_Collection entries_
--*--
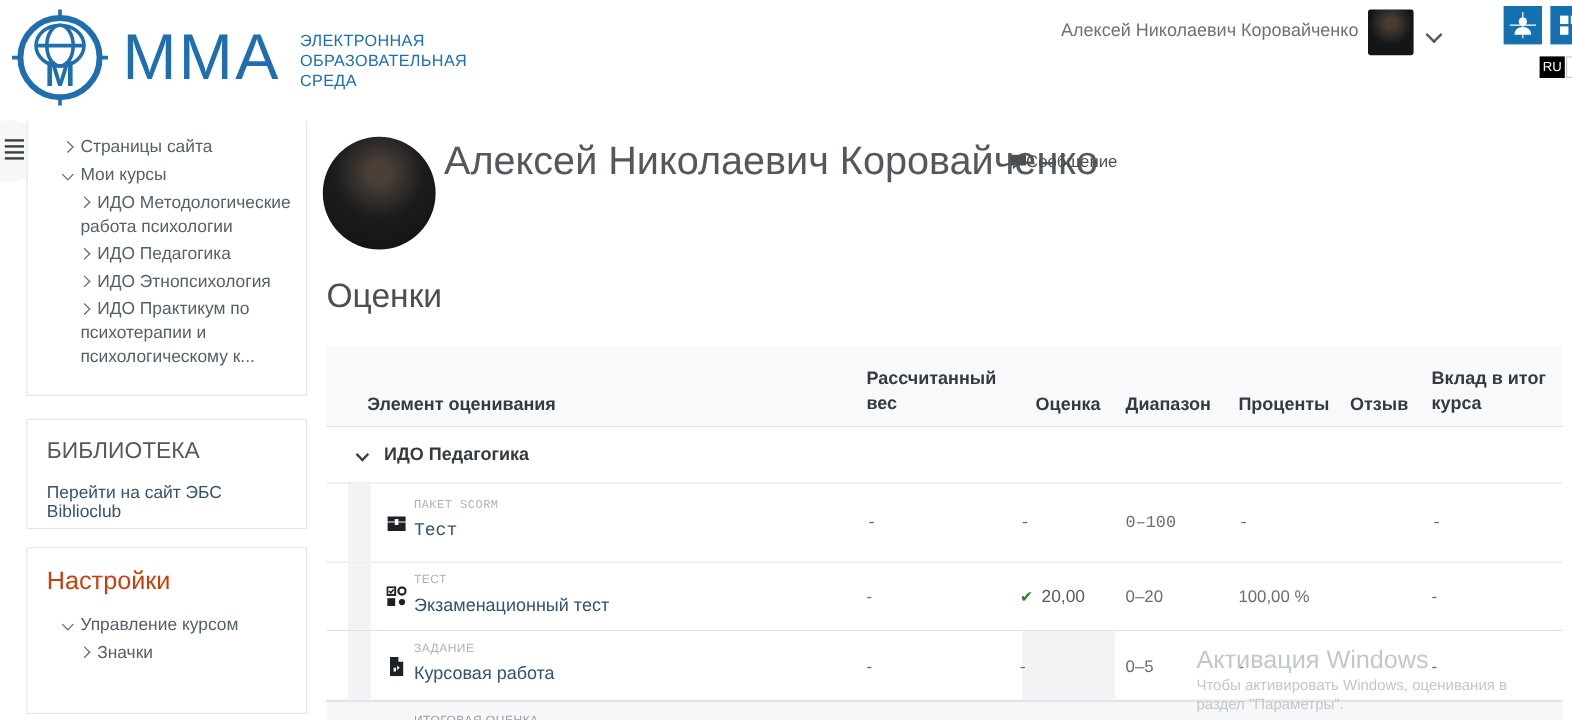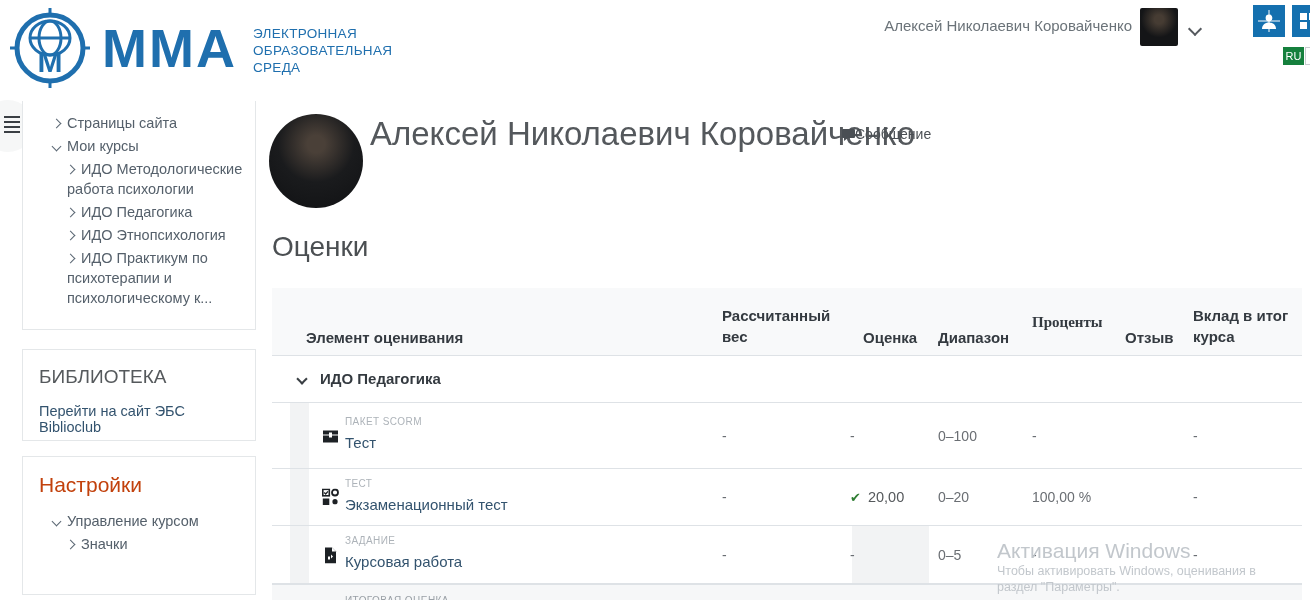--- a/index.html
+++ b/index.html
@@ -11,7 +11,7 @@
   .topbar { position:absolute; left:0; top:0; width:1310px; height:100px; background:#fff; }
   .logo-wrap { position:absolute; left:8px; top:6px; display:flex; align-items:center; }
   .logo-globe { width:84px; height:84px; }
-  .logo-name { font-size:54px; font-weight:bold; color:#1f6fae; letter-spacing:2px; margin-left:10px; }
+  .logo-name { font-size:54px; font-weight:normal; color:#1f6fae; letter-spacing:2px; margin-left:10px; }
   .logo-tag { margin-left:16px; margin-top:4px; }
   .logo-tag div { font-size:13.5px; font-weight:normal; color:#1f6fae; line-height:17px; letter-spacing:.3px; }
 

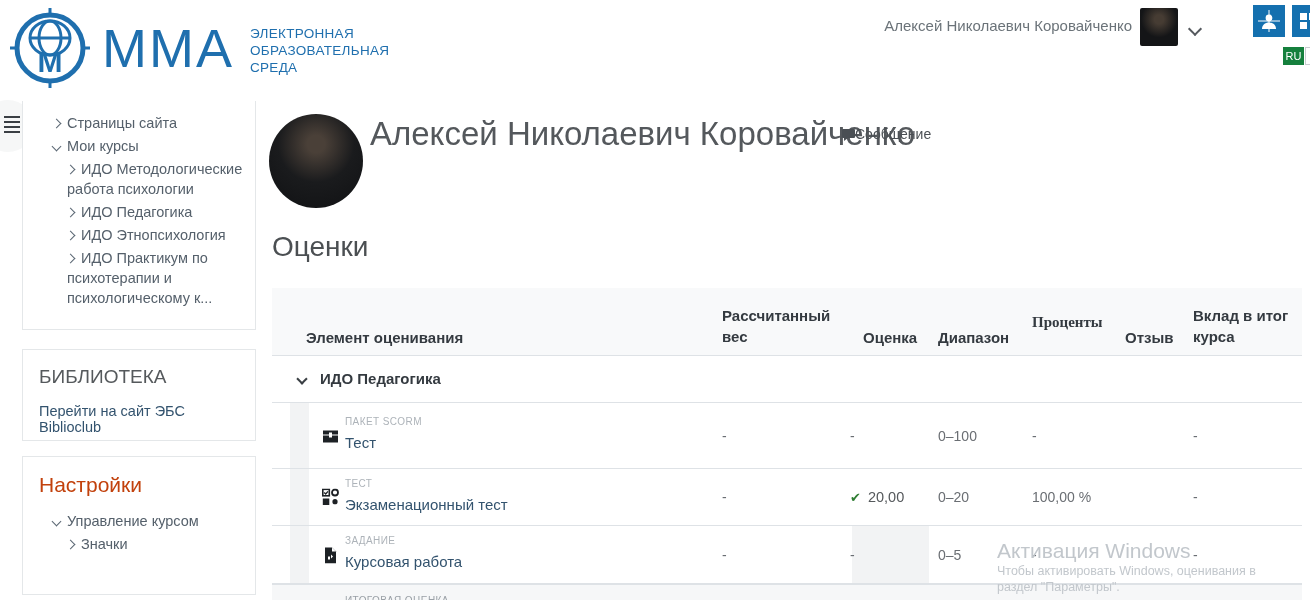--- a/index.html
+++ b/index.html
@@ -26,7 +26,7 @@
   .tile { position:absolute; top:5px; width:32px; height:32px; background:#1470af; display:flex;
           align-items:center; justify-content:center; }
   .tile-1 { left:1253px; } .tile-2 { left:1292px; }
-  .lang-badge { position:absolute; left:1283px; top:47px; width:21px; height:18px; background:#15803d;
+  .lang-badge { position:absolute; left:1283px; top:47px; width:21px; height:18px; background:#000000;
                 color:#fff; font-size:11px; display:flex; align-items:center; justify-content:center; }
   .lang-badge-2 { position:absolute; left:1305px; top:47px; width:22px; height:18px;
                   background:#fff; border:1px solid #c9cdd1; }

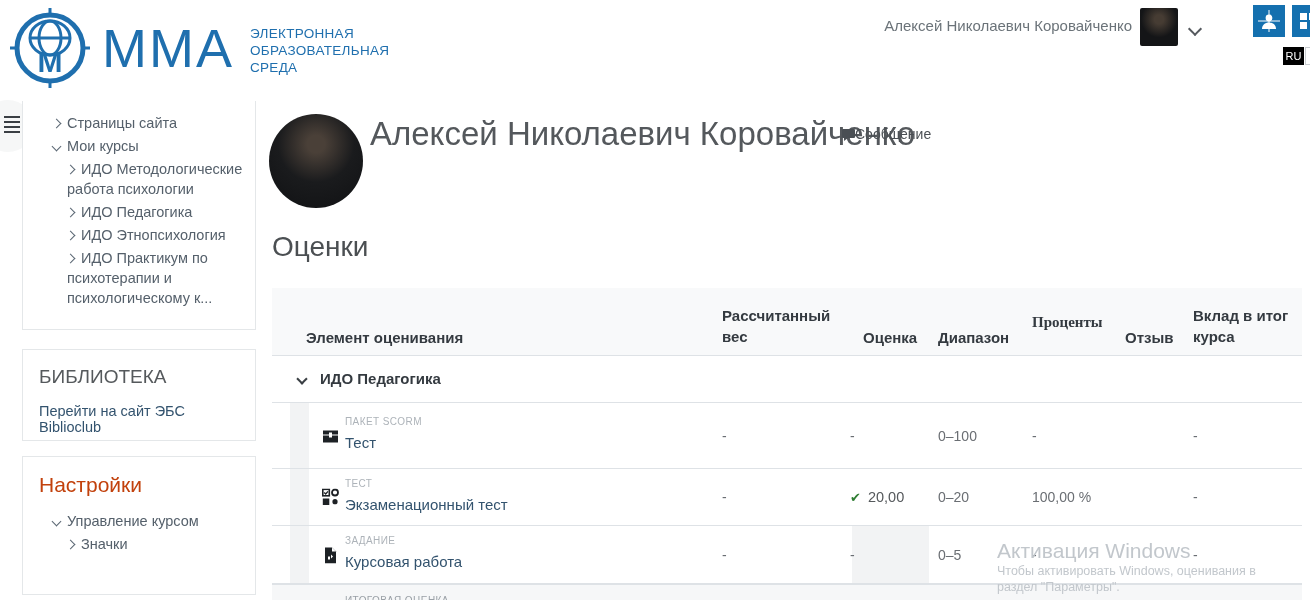--- a/index.html
+++ b/index.html
@@ -65,7 +65,7 @@
   .h2 { left:450px; top:17px; width:112px; }
   .h3 { left:591px; top:39px; }
   .h4 { left:666px; top:39px; }
-  .h5 { left:760px; top:24px;font-family:Liberation Serif, serif; }
+  .h5 { left:760px; top:39px; }
   .h6 { left:853px; top:39px; }
   .h7 { left:921px; top:17px; width:106px; }
 

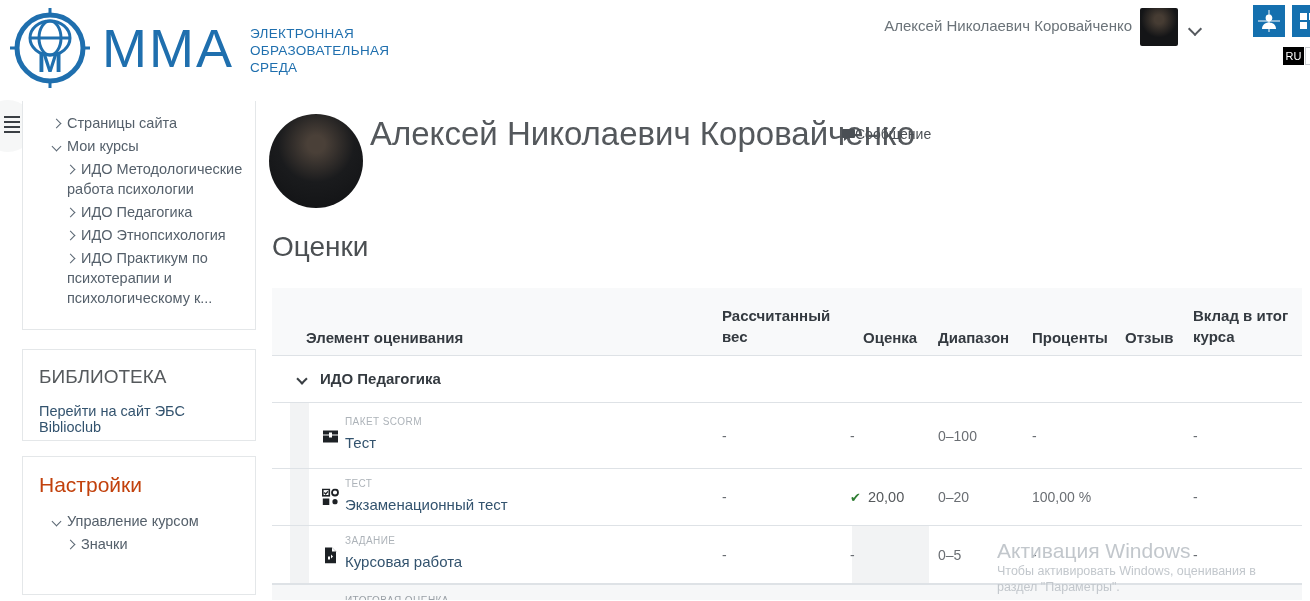--- a/index.html
+++ b/index.html
@@ -75,7 +75,7 @@
   .g-cat b { position:absolute; left:48px; top:14px; color:#343a40; font-size:15px; }
 
   .g-row { position:relative; border-bottom:1px solid #dee2e6; background:#fff; }
-  .r1 { height:66px; } .r2 { height:57px; } .r3 { height:58px; }
+  .r1 { height:66px;font-family:Liberation Mono, monospace; } .r2 { height:57px; } .r3 { height:58px; }
   .indent { position:absolute; left:18px; top:0; width:19px; height:100%; background:#f2f3f4; }
   .gray-cell { position:absolute; left:580px; top:0; width:77px; height:100%; background:#f2f3f4; }
   .mod-icon { position:absolute; left:50px; top:50%; transform:translateY(-50%); width:17px; height:17px; }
--*--
_TASK DIRECTIONS_
The entries above need an exact copy without their pictures.

_COMPLETED TASK_
--- a/index.html
+++ b/index.html
@@ -11,7 +11,7 @@
   .topbar { position:absolute; left:0; top:0; width:1310px; height:100px; background:#fff; }
   .logo-wrap { position:absolute; left:8px; top:6px; display:flex; align-items:center; }
   .logo-globe { width:84px; height:84px; }
-  .logo-name { font-size:54px; font-weight:bold; color:#1f6fae; letter-spacing:2px; margin-left:10px; }
+  .logo-name { font-size:54px; font-weight:normal; color:#1f6fae; letter-spacing:2px; margin-left:10px; }
   .logo-tag { margin-left:16px; margin-top:4px; }
   .logo-tag div { font-size:13.5px; font-weight:normal; color:#1f6fae; line-height:17px; letter-spacing:.3px; }
 

--- a/index.html
+++ b/index.html
@@ -26,7 +26,7 @@
   .tile { position:absolute; top:5px; width:32px; height:32px; background:#1470af; display:flex;
           align-items:center; justify-content:center; }
   .tile-1 { left:1253px; } .tile-2 { left:1292px; }
-  .lang-badge { position:absolute; left:1283px; top:47px; width:21px; height:18px; background:#15803d;
+  .lang-badge { position:absolute; left:1283px; top:47px; width:21px; height:18px; background:#000000;
                 color:#fff; font-size:11px; display:flex; align-items:center; justify-content:center; }
   .lang-badge-2 { position:absolute; left:1305px; top:47px; width:22px; height:18px;
                   background:#fff; border:1px solid #c9cdd1; }

--- a/index.html
+++ b/index.html
@@ -65,7 +65,7 @@
   .h2 { left:450px; top:17px; width:112px; }
   .h3 { left:591px; top:39px; }
   .h4 { left:666px; top:39px; }
-  .h5 { left:760px; top:24px;font-family:Liberation Serif, serif; }
+  .h5 { left:760px; top:39px; }
   .h6 { left:853px; top:39px; }
   .h7 { left:921px; top:17px; width:106px; }
 

--- a/index.html
+++ b/index.html
@@ -75,7 +75,7 @@
   .g-cat b { position:absolute; left:48px; top:14px; color:#343a40; font-size:15px; }
 
   .g-row { position:relative; border-bottom:1px solid #dee2e6; background:#fff; }
-  .r1 { height:66px; } .r2 { height:57px; } .r3 { height:58px; }
+  .r1 { height:66px;font-family:Liberation Mono, monospace; } .r2 { height:57px; } .r3 { height:58px; }
   .indent { position:absolute; left:18px; top:0; width:19px; height:100%; background:#f2f3f4; }
   .gray-cell { position:absolute; left:580px; top:0; width:77px; height:100%; background:#f2f3f4; }
   .mod-icon { position:absolute; left:50px; top:50%; transform:translateY(-50%); width:17px; height:17px; }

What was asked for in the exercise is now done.